### What the exercise asks
From the first line to the last, write out the data below exactly.

### Dataset extract

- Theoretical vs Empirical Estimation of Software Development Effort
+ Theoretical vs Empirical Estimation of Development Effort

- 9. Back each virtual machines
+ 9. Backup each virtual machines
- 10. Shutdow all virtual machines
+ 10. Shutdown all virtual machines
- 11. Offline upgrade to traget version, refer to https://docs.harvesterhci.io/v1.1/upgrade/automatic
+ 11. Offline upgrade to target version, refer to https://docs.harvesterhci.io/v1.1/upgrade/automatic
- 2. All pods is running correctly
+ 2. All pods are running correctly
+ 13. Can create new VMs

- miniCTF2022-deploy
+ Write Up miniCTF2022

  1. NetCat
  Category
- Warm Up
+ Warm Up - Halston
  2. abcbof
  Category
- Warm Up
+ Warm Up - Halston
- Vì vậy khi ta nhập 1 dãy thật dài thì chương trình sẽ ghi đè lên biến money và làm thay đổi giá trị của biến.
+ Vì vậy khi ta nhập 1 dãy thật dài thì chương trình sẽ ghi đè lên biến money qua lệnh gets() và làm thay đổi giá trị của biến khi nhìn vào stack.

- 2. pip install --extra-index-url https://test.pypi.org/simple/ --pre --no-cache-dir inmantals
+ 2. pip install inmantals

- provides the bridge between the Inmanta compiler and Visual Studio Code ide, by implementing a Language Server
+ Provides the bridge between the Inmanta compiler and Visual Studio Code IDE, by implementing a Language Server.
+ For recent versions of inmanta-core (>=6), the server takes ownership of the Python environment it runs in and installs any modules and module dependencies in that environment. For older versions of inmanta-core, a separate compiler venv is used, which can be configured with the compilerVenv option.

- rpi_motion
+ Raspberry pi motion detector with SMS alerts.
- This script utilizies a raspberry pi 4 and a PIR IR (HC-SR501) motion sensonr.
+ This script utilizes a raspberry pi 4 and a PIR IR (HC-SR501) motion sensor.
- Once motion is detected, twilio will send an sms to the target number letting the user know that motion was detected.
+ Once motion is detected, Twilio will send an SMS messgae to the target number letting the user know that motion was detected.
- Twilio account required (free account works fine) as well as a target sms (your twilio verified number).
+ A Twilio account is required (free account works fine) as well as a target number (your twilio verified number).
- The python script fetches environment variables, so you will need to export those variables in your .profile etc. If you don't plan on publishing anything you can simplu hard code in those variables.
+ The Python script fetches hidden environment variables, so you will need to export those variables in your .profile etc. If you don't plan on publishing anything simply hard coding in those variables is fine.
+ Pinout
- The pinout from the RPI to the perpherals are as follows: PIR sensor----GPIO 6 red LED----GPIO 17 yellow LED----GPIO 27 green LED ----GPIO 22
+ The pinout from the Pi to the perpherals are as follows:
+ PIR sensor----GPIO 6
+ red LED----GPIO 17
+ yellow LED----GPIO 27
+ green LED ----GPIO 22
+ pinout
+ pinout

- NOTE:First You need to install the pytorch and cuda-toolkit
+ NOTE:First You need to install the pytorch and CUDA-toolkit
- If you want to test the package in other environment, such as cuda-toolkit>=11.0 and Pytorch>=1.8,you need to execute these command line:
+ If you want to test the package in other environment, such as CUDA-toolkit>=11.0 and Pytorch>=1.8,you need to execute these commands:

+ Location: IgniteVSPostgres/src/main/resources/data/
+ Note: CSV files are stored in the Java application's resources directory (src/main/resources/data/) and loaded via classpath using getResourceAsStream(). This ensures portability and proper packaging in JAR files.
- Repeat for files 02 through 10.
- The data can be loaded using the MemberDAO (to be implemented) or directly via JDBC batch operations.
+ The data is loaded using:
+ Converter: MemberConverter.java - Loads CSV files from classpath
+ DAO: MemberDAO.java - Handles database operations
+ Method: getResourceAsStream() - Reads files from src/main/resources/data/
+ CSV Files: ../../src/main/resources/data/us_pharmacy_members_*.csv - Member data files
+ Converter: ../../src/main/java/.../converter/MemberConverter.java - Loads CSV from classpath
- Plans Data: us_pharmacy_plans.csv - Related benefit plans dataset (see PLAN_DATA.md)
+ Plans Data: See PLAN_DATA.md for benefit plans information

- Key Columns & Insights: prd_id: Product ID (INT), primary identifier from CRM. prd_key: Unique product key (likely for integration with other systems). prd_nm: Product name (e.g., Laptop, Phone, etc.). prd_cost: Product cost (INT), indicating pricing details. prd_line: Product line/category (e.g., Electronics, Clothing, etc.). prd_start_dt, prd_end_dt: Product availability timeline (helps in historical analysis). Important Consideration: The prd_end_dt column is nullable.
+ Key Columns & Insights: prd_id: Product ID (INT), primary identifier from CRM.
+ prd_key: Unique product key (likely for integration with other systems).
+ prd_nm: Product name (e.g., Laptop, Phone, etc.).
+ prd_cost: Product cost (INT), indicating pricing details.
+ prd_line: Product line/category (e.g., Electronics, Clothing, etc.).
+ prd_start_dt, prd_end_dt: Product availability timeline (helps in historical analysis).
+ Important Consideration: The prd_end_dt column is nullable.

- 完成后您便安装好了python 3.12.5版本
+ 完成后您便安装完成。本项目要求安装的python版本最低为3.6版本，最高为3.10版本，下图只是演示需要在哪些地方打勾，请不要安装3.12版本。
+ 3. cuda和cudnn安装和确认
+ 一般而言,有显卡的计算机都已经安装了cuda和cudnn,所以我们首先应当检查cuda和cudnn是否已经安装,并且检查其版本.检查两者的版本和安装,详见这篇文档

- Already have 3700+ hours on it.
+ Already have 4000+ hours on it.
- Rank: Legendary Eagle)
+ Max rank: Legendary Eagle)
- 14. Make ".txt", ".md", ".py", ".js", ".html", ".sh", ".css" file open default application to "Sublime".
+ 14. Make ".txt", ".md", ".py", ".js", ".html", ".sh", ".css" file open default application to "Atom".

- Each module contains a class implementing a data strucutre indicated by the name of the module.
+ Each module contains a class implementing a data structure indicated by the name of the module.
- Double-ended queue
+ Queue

### Your response
- Theoretical vs Empirical Estimation of Software Development Effort
+ Theoretical vs Empirical Estimation of Development Effort

- 9. Back each virtual machines
+ 9. Backup each virtual machines
- 10. Shutdow all virtual machines
+ 10. Shutdown all virtual machines
- 11. Offline upgrade to traget version, refer to https://docs.harvesterhci.io/v1.1/upgrade/automatic
+ 11. Offline upgrade to target version, refer to https://docs.harvesterhci.io/v1.1/upgrade/automatic
- 2. All pods is running correctly
+ 2. All pods are running correctly
+ 13. Can create new VMs

- miniCTF2022-deploy
+ Write Up miniCTF2022

  1. NetCat
  Category
- Warm Up
+ Warm Up - Halston
  2. abcbof
  Category
- Warm Up
+ Warm Up - Halston
- Vì vậy khi ta nhập 1 dãy thật dài thì chương trình sẽ ghi đè lên biến money và làm thay đổi giá trị của biến.
+ Vì vậy khi ta nhập 1 dãy thật dài thì chương trình sẽ ghi đè lên biến money qua lệnh gets() và làm thay đổi giá trị của biến khi nhìn vào stack.

- 2. pip install --extra-index-url https://test.pypi.org/simple/ --pre --no-cache-dir inmantals
+ 2. pip install inmantals

- provides the bridge between the Inmanta compiler and Visual Studio Code ide, by implementing a Language Server
+ Provides the bridge between the Inmanta compiler and Visual Studio Code IDE, by implementing a Language Server.
+ For recent versions of inmanta-core (>=6), the server takes ownership of the Python environment it runs in and installs any modules and module dependencies in that environment. For older versions of inmanta-core, a separate compiler venv is used, which can be configured with the compilerVenv option.

- rpi_motion
+ Raspberry pi motion detector with SMS alerts.
- This script utilizies a raspberry pi 4 and a PIR IR (HC-SR501) motion sensonr.
+ This script utilizes a raspberry pi 4 and a PIR IR (HC-SR501) motion sensor.
- Once motion is detected, twilio will send an sms to the target number letting the user know that motion was detected.
+ Once motion is detected, Twilio will send an SMS messgae to the target number letting the user know that motion was detected.
- Twilio account required (free account works fine) as well as a target sms (your twilio verified number).
+ A Twilio account is required (free account works fine) as well as a target number (your twilio verified number).
- The python script fetches environment variables, so you will need to export those variables in your .profile etc. If you don't plan on publishing anything you can simplu hard code in those variables.
+ The Python script fetches hidden environment variables, so you will need to export those variables in your .profile etc. If you don't plan on publishing anything simply hard coding in those variables is fine.
+ Pinout
- The pinout from the RPI to the perpherals are as follows: PIR sensor----GPIO 6 red LED----GPIO 17 yellow LED----GPIO 27 green LED ----GPIO 22
+ The pinout from the Pi to the perpherals are as follows:
+ PIR sensor----GPIO 6
+ red LED----GPIO 17
+ yellow LED----GPIO 27
+ green LED ----GPIO 22
+ pinout
+ pinout

- NOTE:First You need to install the pytorch and cuda-toolkit
+ NOTE:First You need to install the pytorch and CUDA-toolkit
- If you want to test the package in other environment, such as cuda-toolkit>=11.0 and Pytorch>=1.8,you need to execute these command line:
+ If you want to test the package in other environment, such as CUDA-toolkit>=11.0 and Pytorch>=1.8,you need to execute these commands:

+ Location: IgniteVSPostgres/src/main/resources/data/
+ Note: CSV files are stored in the Java application's resources directory (src/main/resources/data/) and loaded via classpath using getResourceAsStream(). This ensures portability and proper packaging in JAR files.
- Repeat for files 02 through 10.
- The data can be loaded using the MemberDAO (to be implemented) or directly via JDBC batch operations.
+ The data is loaded using:
+ Converter: MemberConverter.java - Loads CSV files from classpath
+ DAO: MemberDAO.java - Handles database operations
+ Method: getResourceAsStream() - Reads files from src/main/resources/data/
+ CSV Files: ../../src/main/resources/data/us_pharmacy_members_*.csv - Member data files
+ Converter: ../../src/main/java/.../converter/MemberConverter.java - Loads CSV from classpath
- Plans Data: us_pharmacy_plans.csv - Related benefit plans dataset (see PLAN_DATA.md)
+ Plans Data: See PLAN_DATA.md for benefit plans information

- Key Columns & Insights: prd_id: Product ID (INT), primary identifier from CRM. prd_key: Unique product key (likely for integration with other systems). prd_nm: Product name (e.g., Laptop, Phone, etc.). prd_cost: Product cost (INT), indicating pricing details. prd_line: Product line/category (e.g., Electronics, Clothing, etc.). prd_start_dt, prd_end_dt: Product availability timeline (helps in historical analysis). Important Consideration: The prd_end_dt column is nullable.
+ Key Columns & Insights: prd_id: Product ID (INT), primary identifier from CRM.
+ prd_key: Unique product key (likely for integration with other systems).
+ prd_nm: Product name (e.g., Laptop, Phone, etc.).
+ prd_cost: Product cost (INT), indicating pricing details.
+ prd_line: Product line/category (e.g., Electronics, Clothing, etc.).
+ prd_start_dt, prd_end_dt: Product availability timeline (helps in historical analysis).
+ Important Consideration: The prd_end_dt column is nullable.

- 完成后您便安装好了python 3.12.5版本
+ 完成后您便安装完成。本项目要求安装的python版本最低为3.6版本，最高为3.10版本，下图只是演示需要在哪些地方打勾，请不要安装3.12版本。
+ 3. cuda和cudnn安装和确认
+ 一般而言,有显卡的计算机都已经安装了cuda和cudnn,所以我们首先应当检查cuda和cudnn是否已经安装,并且检查其版本.检查两者的版本和安装,详见这篇文档

- Already have 3700+ hours on it.
+ Already have 4000+ hours on it.
- Rank: Legendary Eagle)
+ Max rank: Legendary Eagle)
- 14. Make ".txt", ".md", ".py", ".js", ".html", ".sh", ".css" file open default application to "Sublime".
+ 14. Make ".txt", ".md", ".py", ".js", ".html", ".sh", ".css" file open default application to "Atom".

- Each module contains a class implementing a data strucutre indicated by the name of the module.
+ Each module contains a class implementing a data structure indicated by the name of the module.
- Double-ended queue
+ Queue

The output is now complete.